# [WORK REQUEST]
Look below for the line containing "(160, 1379) none -> (263, 971) //" and the line containing "(174, 1487) none -> (405, 1193) //"; repeat exactly those two lines and all lines between them, and nothing else.

-------- GIVEN DATA --------

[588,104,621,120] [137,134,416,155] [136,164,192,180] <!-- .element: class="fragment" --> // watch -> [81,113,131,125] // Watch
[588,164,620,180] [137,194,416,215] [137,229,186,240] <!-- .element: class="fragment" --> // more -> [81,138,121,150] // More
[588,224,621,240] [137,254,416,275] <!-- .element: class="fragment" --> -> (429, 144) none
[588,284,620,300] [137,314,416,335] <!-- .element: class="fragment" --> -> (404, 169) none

--------
-------- GIVEN DATA --------

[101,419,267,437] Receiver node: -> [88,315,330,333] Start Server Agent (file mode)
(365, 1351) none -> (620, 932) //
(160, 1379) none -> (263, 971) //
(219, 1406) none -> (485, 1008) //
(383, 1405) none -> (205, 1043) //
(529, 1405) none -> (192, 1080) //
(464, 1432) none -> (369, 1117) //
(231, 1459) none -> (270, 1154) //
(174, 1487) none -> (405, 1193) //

--------
-------- GIVEN DATA --------

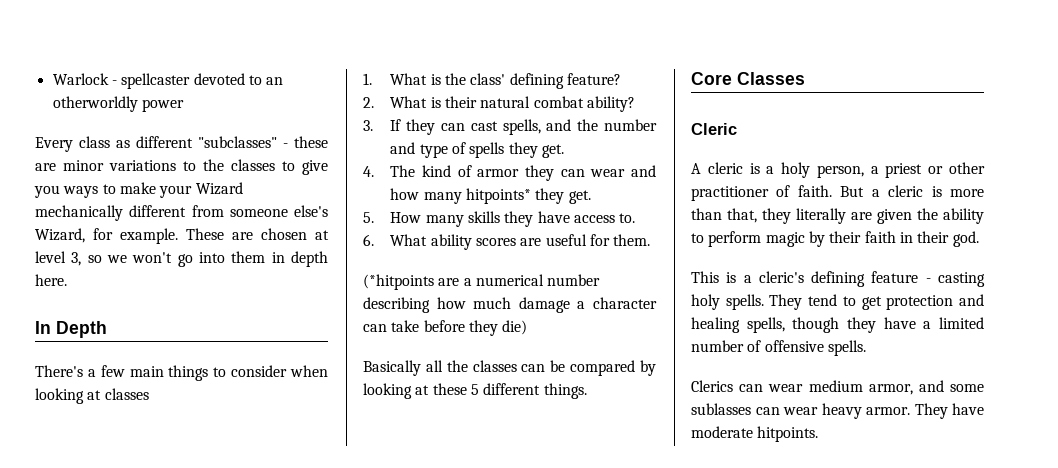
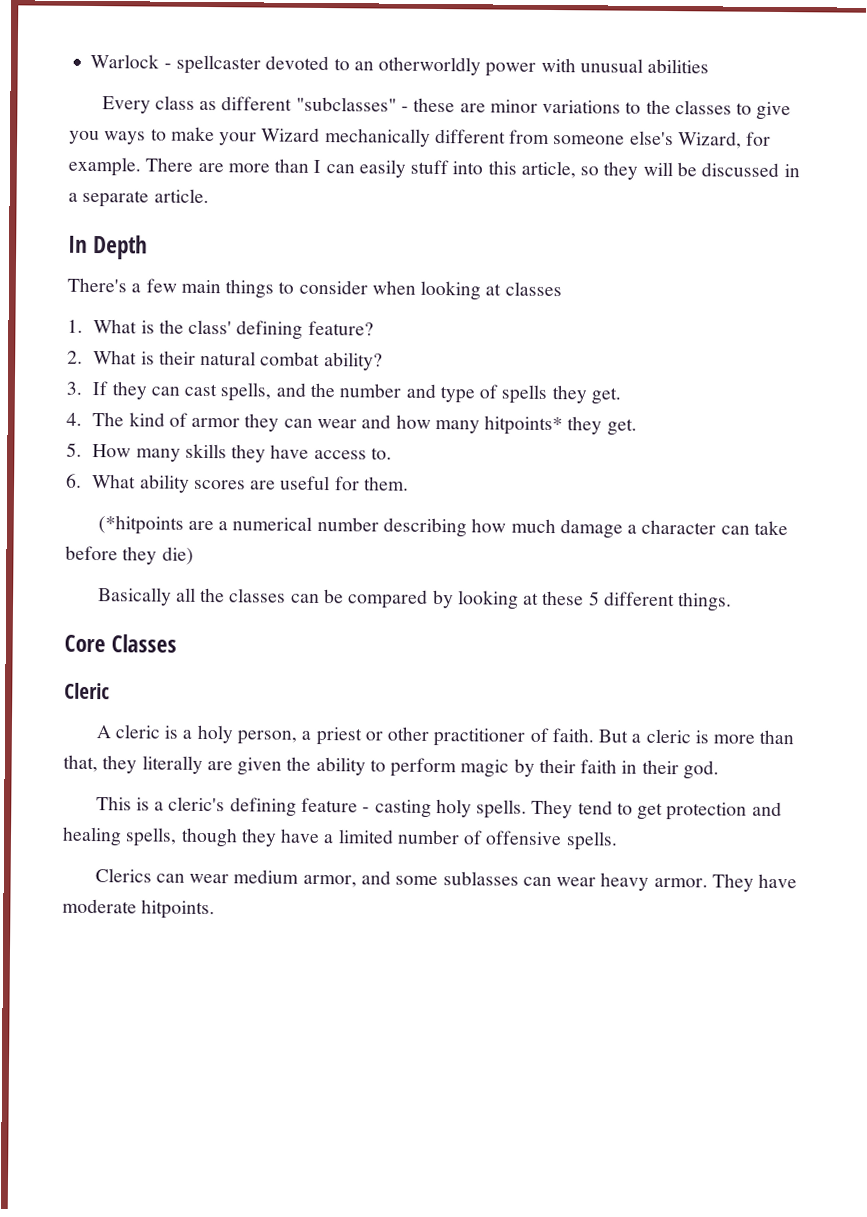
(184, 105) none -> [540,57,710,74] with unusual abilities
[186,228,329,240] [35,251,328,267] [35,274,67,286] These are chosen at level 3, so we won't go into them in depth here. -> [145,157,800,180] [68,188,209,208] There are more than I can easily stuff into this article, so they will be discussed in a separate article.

--------

# [SOLUTION TO THIS EXERCISE]
(160, 1379) none -> (263, 971) //
(219, 1406) none -> (485, 1008) //
(383, 1405) none -> (205, 1043) //
(529, 1405) none -> (192, 1080) //
(464, 1432) none -> (369, 1117) //
(231, 1459) none -> (270, 1154) //
(174, 1487) none -> (405, 1193) //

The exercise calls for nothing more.